» **About this exercise**:
Whenever a line below holds the word "indent", count it; please give only the final number.

» **Study material**:

###

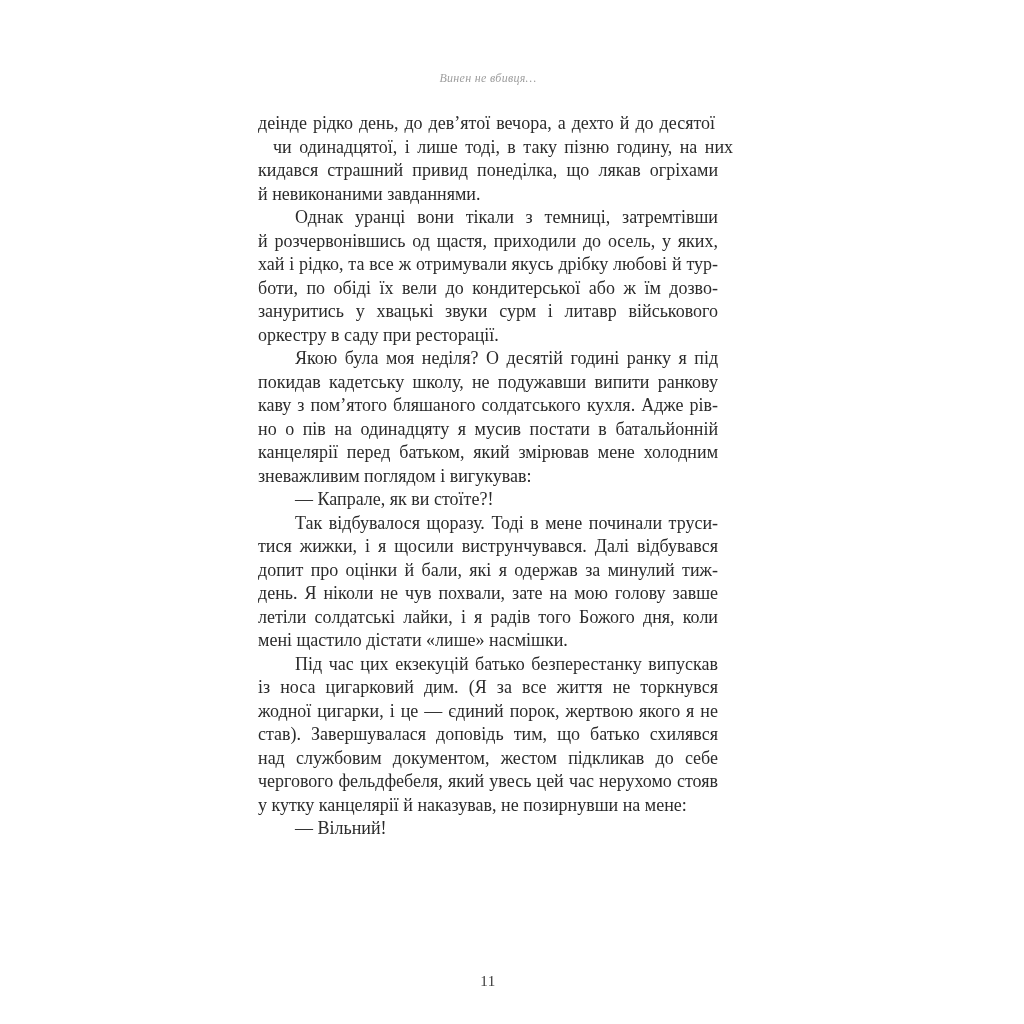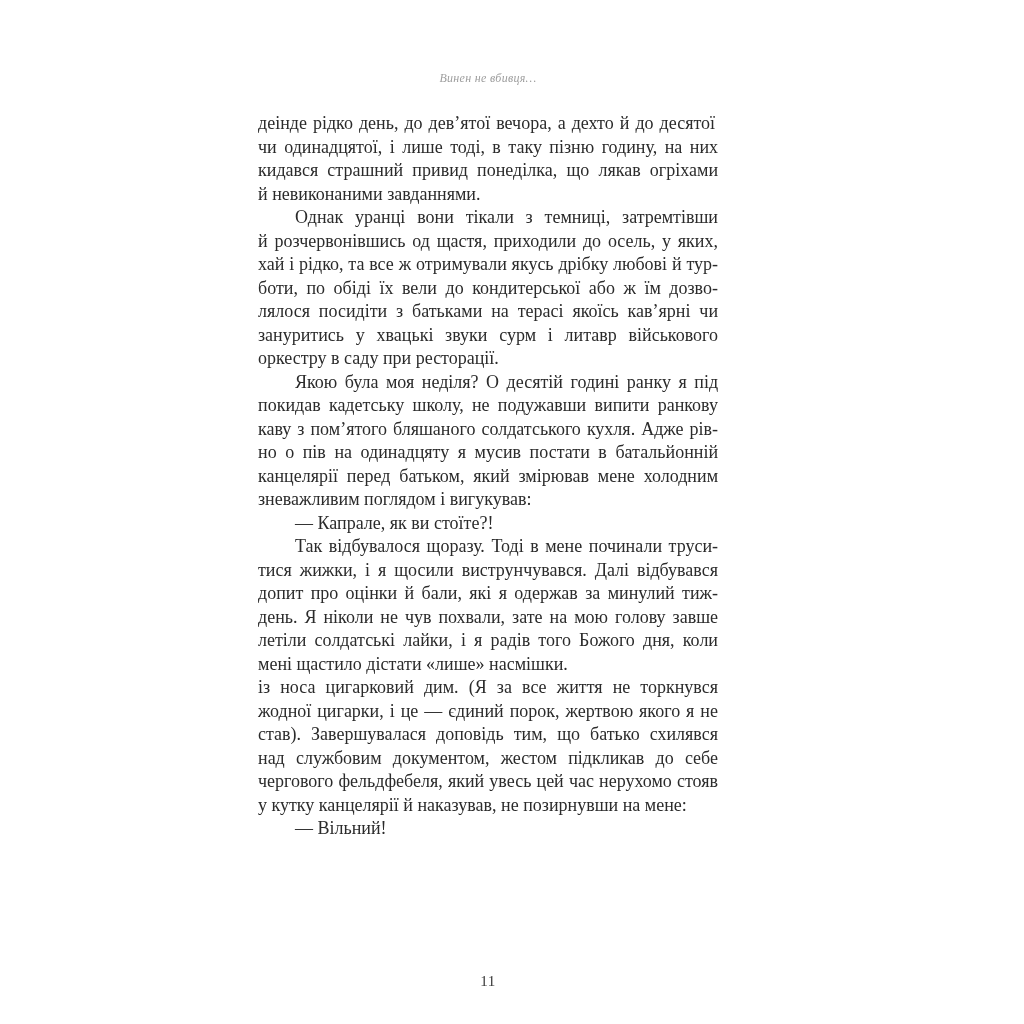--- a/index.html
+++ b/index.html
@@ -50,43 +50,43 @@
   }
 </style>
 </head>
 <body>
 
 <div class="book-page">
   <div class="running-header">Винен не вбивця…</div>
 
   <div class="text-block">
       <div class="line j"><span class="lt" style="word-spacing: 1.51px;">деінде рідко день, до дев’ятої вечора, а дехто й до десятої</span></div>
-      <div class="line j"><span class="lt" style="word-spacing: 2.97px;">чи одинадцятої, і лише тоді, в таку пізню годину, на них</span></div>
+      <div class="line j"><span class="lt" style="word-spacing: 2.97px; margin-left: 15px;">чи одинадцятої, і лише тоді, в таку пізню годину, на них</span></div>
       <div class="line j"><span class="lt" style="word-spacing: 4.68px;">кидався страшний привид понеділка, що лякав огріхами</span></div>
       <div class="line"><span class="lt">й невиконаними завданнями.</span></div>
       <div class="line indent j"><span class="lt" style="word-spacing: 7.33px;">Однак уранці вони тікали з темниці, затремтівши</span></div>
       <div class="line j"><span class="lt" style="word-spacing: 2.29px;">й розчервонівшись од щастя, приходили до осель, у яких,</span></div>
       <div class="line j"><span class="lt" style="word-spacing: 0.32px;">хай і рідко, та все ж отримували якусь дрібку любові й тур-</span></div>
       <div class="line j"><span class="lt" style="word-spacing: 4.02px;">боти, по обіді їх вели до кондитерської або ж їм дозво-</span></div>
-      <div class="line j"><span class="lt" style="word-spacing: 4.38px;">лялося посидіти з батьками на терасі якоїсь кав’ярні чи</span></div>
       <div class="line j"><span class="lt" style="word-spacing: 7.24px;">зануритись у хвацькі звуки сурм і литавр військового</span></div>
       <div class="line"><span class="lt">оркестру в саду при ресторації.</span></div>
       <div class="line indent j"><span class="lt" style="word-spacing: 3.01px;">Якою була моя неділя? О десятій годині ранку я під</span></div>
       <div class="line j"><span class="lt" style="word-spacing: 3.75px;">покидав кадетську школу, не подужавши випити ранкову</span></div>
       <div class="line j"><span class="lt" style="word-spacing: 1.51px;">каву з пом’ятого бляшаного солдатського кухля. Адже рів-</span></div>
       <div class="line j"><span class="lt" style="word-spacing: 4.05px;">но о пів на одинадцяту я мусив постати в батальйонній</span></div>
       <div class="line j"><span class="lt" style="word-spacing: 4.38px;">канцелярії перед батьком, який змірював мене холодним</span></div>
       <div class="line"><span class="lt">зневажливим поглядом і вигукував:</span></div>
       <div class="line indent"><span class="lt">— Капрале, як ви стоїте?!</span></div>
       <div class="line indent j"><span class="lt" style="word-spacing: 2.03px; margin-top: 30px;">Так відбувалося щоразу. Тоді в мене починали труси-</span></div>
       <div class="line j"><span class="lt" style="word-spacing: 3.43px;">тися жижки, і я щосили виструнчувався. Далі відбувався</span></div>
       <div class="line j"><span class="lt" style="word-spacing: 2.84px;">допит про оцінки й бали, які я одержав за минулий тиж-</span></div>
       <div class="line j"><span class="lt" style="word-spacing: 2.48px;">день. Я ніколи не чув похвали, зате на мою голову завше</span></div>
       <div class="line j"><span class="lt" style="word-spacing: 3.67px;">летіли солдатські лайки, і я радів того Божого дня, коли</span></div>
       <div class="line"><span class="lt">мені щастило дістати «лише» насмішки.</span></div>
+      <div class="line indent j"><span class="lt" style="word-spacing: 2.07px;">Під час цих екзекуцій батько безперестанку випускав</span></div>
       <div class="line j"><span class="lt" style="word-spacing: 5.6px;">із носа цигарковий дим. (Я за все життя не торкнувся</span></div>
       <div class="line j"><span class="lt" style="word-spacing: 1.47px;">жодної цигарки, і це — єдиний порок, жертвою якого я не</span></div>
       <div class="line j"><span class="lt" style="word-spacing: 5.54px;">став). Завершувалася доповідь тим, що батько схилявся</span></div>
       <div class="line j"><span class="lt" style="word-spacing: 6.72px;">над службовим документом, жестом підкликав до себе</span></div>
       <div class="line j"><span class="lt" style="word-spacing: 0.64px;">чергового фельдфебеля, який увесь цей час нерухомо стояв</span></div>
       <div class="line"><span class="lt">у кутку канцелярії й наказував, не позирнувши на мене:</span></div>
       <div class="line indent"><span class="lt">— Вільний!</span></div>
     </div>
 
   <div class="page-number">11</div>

###

» **Written response**:
6